In diesem Fall muss die Vorsorgevollmacht

  • unter ausdrücklicher Bezeichnung dieser Angelegenheit
  • vor einem Rechtsanwalt, Notar oder Gericht errichtet werden, wobei
  • der Vollmachtgeber über die Rechtsfolgen der Vorsorgevollmacht und die jederzeitige Widerrufsmöglichkeit zu belehren ist, und
  • der errichtende Rechtsanwalt, Notar oder das errichtende Gericht auf der Vollmachtsurkunde unter Angabe des Namens und der Anschrift durch eigenhändige Unterschrift die Vornahme der Belehrung zu dokumentieren hat.

Gibt es ein einheitliches Vorsorgevollmachtsregister?
Die Vorsorgevollmacht kann im Österreichischen Zentralen Vertretungsverzeichnis (ÖZVV), das von der Österreichischen Notariatskammer geführt wird, registriert werden.

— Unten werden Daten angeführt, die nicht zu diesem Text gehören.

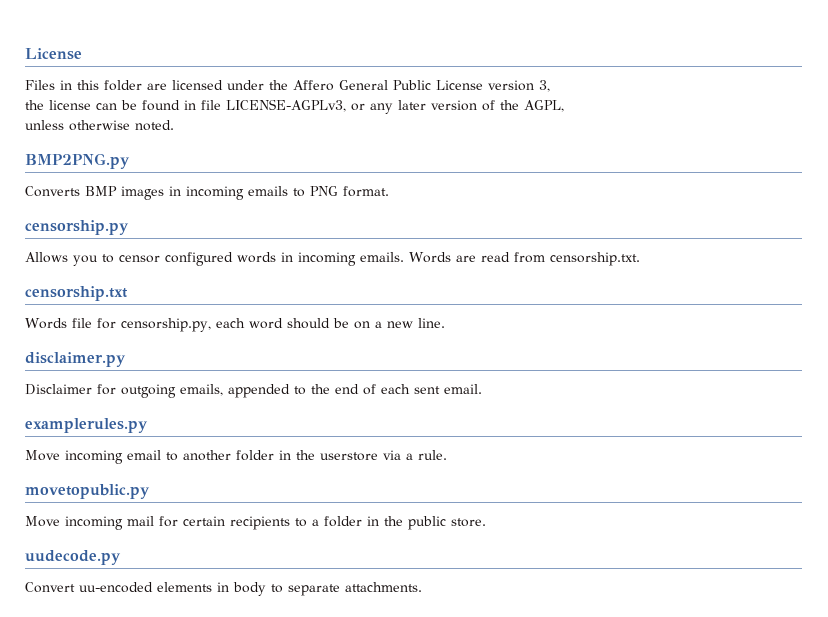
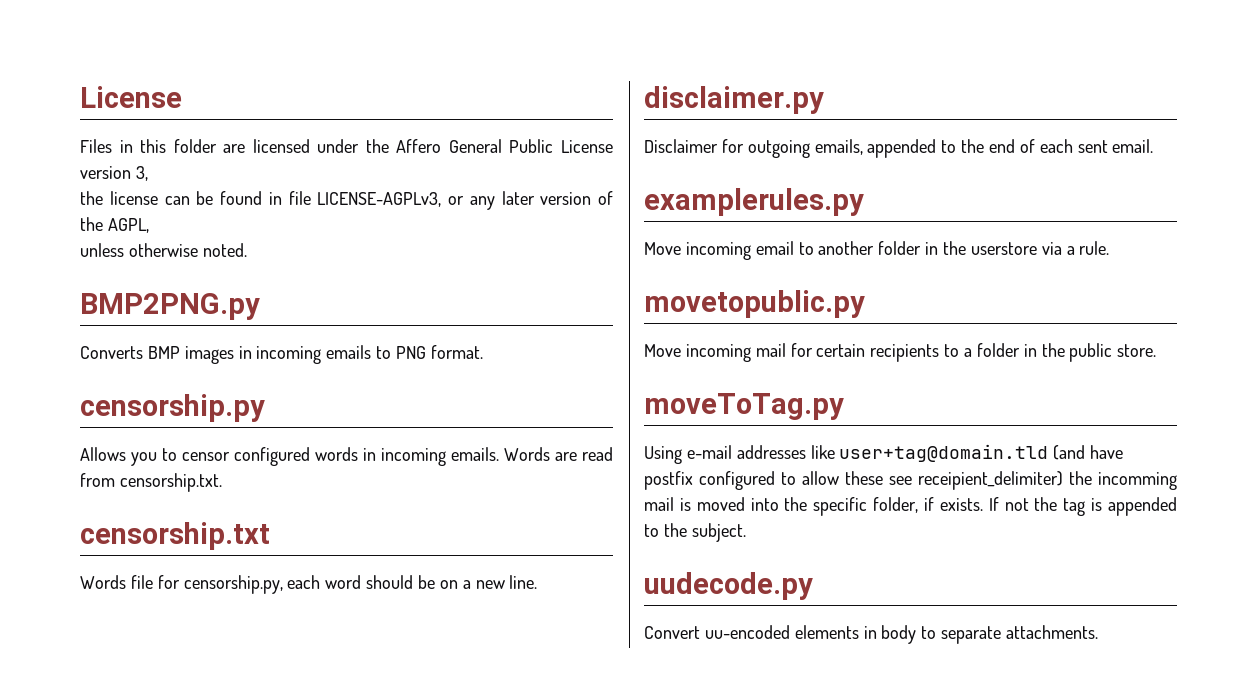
(486, 522) none -> [644,393,844,420] [644,444,1124,464] [644,471,1177,490] [644,497,1177,516] [644,523,746,542] // moveToTag.py // Using e-mail addresses like user+tag@domain.tld (and have postfix configured to allow these see receipient_delimiter) the incomming mail is moved into the specific folder, if exists. If not the tag is appended to the subject.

Was ist der Unterschied zu einer Patientenverfügung?
Während der Vollmachtgeber durch Erteilung einer Vorsorgevollmacht eine Vertrauensperson dazu ermächtigt, in medizinische Behandlung einzuwilligen, ermöglicht die Patientenverfügung dem Patienten, bestimmte medizinische Behandlungen für den Fall abzulehnen, dass er zum Behandlungszeitpunkt nicht mehr einsicht-, urteils- oder äußerungsfähig ist. Im Unterschied zur Vorsorgevollmacht ist bei der verbindlichen Patientenverfügung kein Dritter (Bevollmächtigter) "zwischengeschaltet", sondern diese richtet sich direkt an den behandelnden Arzt.

Vorsorgevollmacht in Kombination mit einer Patientenverfügung?
Bei Kombination einer Vorsorgevollmacht mit einer verbindlichen Patientenverfügung kann der Bevollmächtigte die Einhaltung der verbindlichen Verfügung durch den behandelnden Arzt "überwachen".